Cloud - Autonomous database integration with python

Saulo Toledo Pereira
Geek Culture
Published in
11 min readJun 23, 2022

--

Github project here

This article is part of a Project that I doing to practice some skills in Python, cloud, and SQL. You can read the first article here.

In this article, you will learn how to create a free account on Oracle Cloud, create an autonomous database and send data using Python and/or using an Open Source software Dbeaver.

Steps:
1- Creating an Oracle Cloud Infrastructure account
2 - Creating an autonomous database
3 - Create a connection to our database (OCI) with python
4 - Optional: Using Dbeaver to connect to our Database

1 - Creating an Oracle Cloud Infrastructure account

First, we have to create an account in Oracle Cloud, click on the link below, and fill in your details, including credit card details, but don’t worry, nothing will be charged.

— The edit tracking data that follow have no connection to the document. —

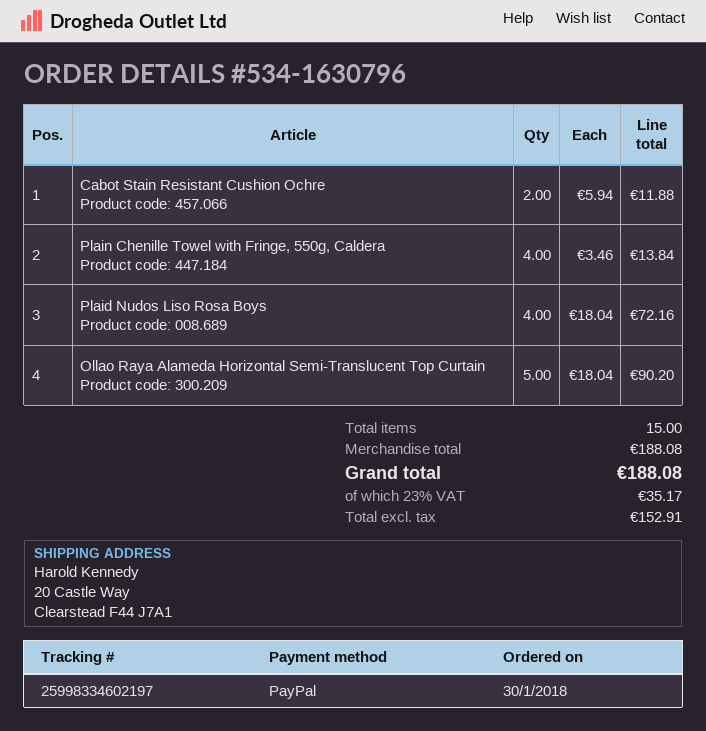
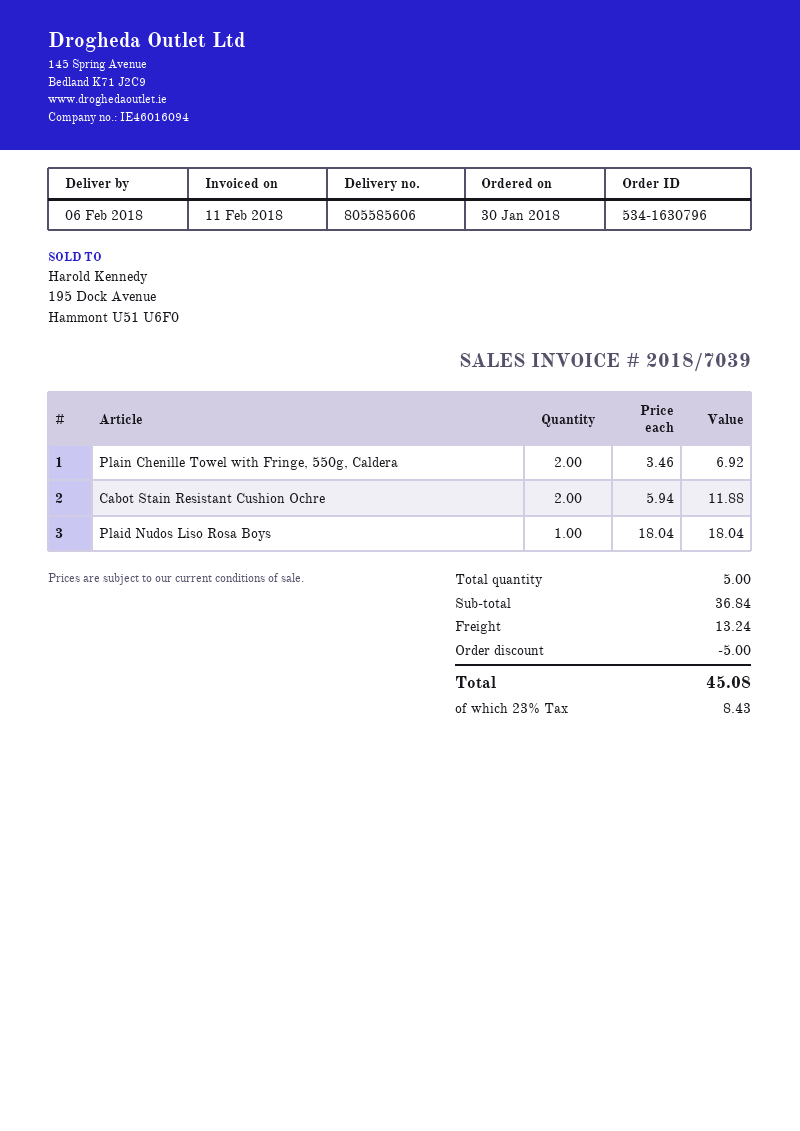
Plain Chenille Towel with Fringe, 550g, Caldera: 4 x 3.46 = 13.84 -> 2 x 3.46 = 6.92
Plaid Nudos Liso Rosa Boys: 4 x 18.04 = 72.16 -> 1 x 18.04 = 18.04
Ollao Raya Alameda Horizontal Semi-Translucent Top Curtain: 5 x 18.04 = 90.20 -> none
total quantity: 15 -> 5
subtotal: 188.08 -> 36.84
discount: none -> 5.00
shipping: none -> 13.24
tax: 23% = 35.17 -> 23% = 8.43
total: 188.08 -> 45.08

I’ve had an account for over a year, and I’ve never been charged for anything.

https://signup.cloud.oracle.com/

In this article, I won’t go into details about how the oracle cloud infrastructure works in this article, maybe someday I’ll do a detailed one explaining the possibilities and what we can do for free.This time we go straight to the point.

Inside your Oracle Cloud Console, for good practices, we will create a new compartment to create our autonomous database (ADB).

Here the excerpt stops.